Est-il préférable d’acheter près de la gare de Chartres ?
La proximité de la gare peut valoriser un logement auprès des actifs effectuant régulièrement le trajet vers Paris-Montparnasse. Mesurez le parcours à pied et vérifiez également les nuisances sonores, le stationnement et la qualité de la copropriété. Une adresse située à douze minutes dans une rue agréable peut parfois séduire davantage qu’un immeuble collé aux voies.
Le centre historique constitue-t-il un bon secteur ?
Il possède un charme évident et une vraie identité architecturale. L’ancien exige cependant des vérifications poussées : isolation, chauffage, fenêtres, toiture, copropriété, électricité et règles patrimoniales éventuelles. Un appartement superbe sur les photographies peut devenir coûteux s’il cumule plusieurs défauts techniques.
Peut-on investir dans les communes autour de Chartres ?
Oui. L’agglomération forme un bassin résidentiel bien plus large que la commune elle-même. Mainvilliers, Lucé, Luisant, Le Coudray et d’autres communes méritent d’être étudiées selon votre stratégie.
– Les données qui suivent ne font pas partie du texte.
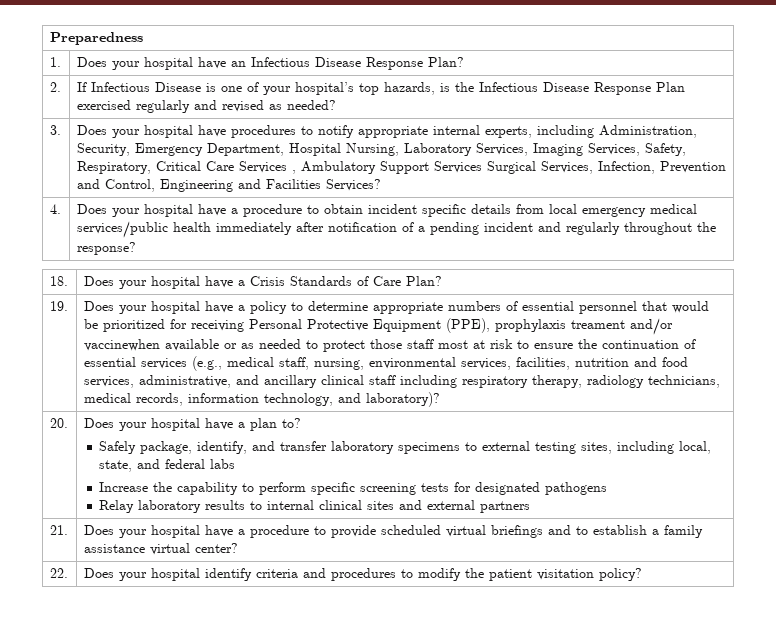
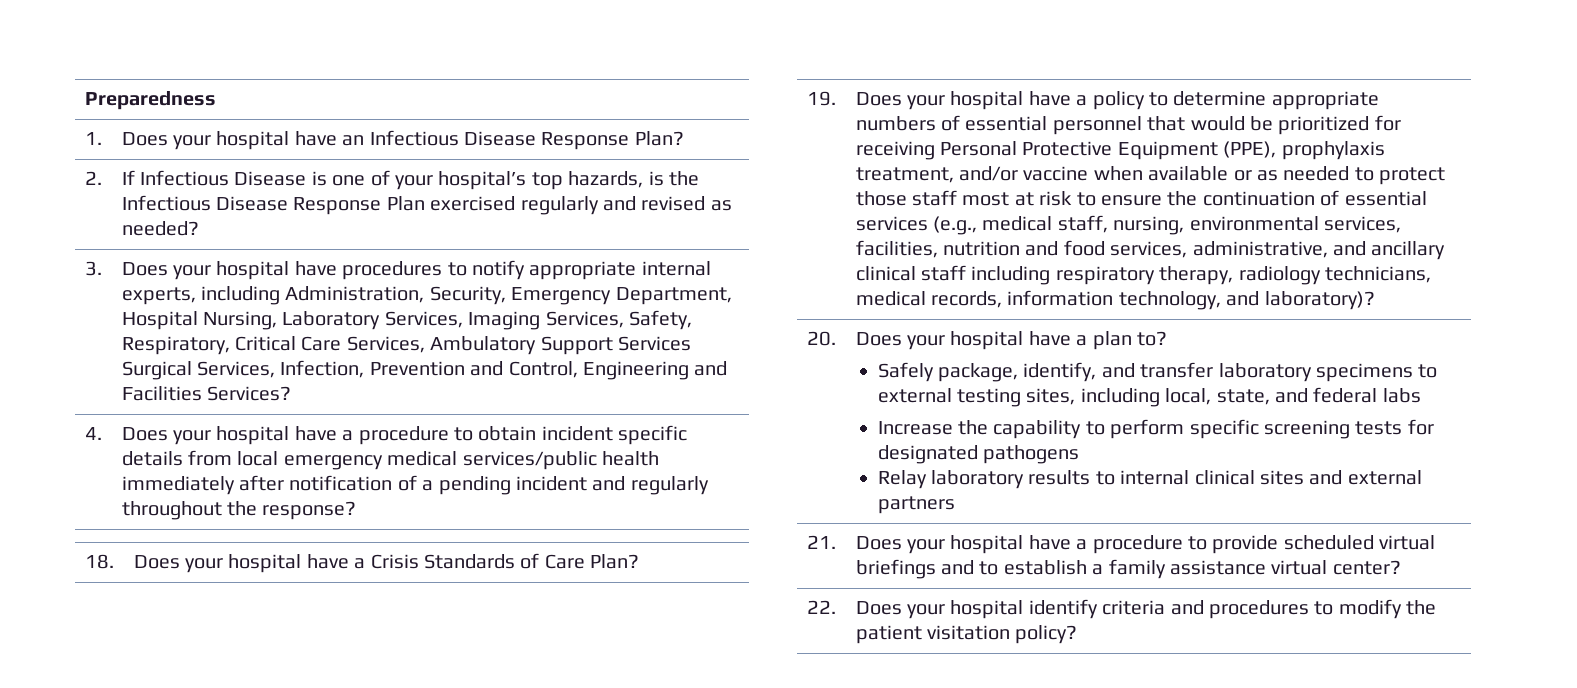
- Does your hospital have procedures to notify appropriate internal experts, including Administration, Security, Emergency Department, Hospital Nursing, Laboratory Services, Imaging Services, Safety, Respiratory, Critical Care Services , Ambulatory Support Services Surgical Services, Infection, Prevention and Control, Engineering and Facilities Services?
+ Does your hospital have procedures to notify appropriate internal experts, including Administration, Security, Emergency Department, Hospital Nursing, Laboratory Services, Imaging Services, Safety, Respiratory, Critical Care Services, Ambulatory Support Services Surgical Services, Infection, Prevention and Control, Engineering and Facilities Services?
- Does your hospital have a policy to determine appropriate numbers of essential personnel that would be prioritized for receiving Personal Protective Equipment (PPE), prophylaxis treament and/or vaccinewhen available or as needed to protect those staff most at risk to ensure the continuation of essential services (e.g., medical staff, nursing, environmental services, facilities, nutrition and food services, administrative, and ancillary clinical staff including respiratory therapy, radiology technicians, medical records, information technology, and laboratory)?
+ Does your hospital have a policy to determine appropriate numbers of essential personnel that would be prioritized for receiving Personal Protective Equipment (PPE), prophylaxis treatment, and/or vaccine when available or as needed to protect those staff most at risk to ensure the continuation of essential services (e.g., medical staff, nursing, environmental services, facilities, nutrition and food services, administrative, and ancillary clinical staff including respiratory therapy, radiology technicians, medical records, information technology, and laboratory)?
Comparez les transports, les commerces, les bassins d’emploi et le niveau des loyers plutôt que de vous arrêter au code postal.
Faut-il privilégier un bien à rénover ?
Une rénovation peut créer une marge intéressante lorsque le prix d’achat tient réellement compte de l’état du logement. Chiffrez chaque poste avant la signature et ajoutez une réserve pour les surprises. Dans l’ancien, ouvrir un mur ou déposer un vieux revêtement révèle parfois une histoire que l’annonce immobilière avait soigneusement oubliée.
Quel rendement peut-on viser à Chartres ?
Il serait trompeur de donner un pourcentage unique. Le rendement dépend du prix négocié, du loyer réellement encaissable, des charges, de la fiscalité, du financement, de l’état énergétique et des périodes sans locataire. Calculez plusieurs scénarios, dont un scénario prudent avec travaux et vacance locative.
Quels points vérifier avant d’acheter ?
Regardez l’adresse à différentes heures, le DPE, les charges, les procès-verbaux d’assemblée générale, la taxe foncière, les travaux votés ou envisagés, le loyer réaliste et la facilité de revente. Puis posez-vous une question très simple : si vous cherchiez vous-même un appartement à Chartres avec ce budget, auriez-vous envie de vivre dans celui-ci ? La réponse vaut parfois davantage qu’une feuille Excel.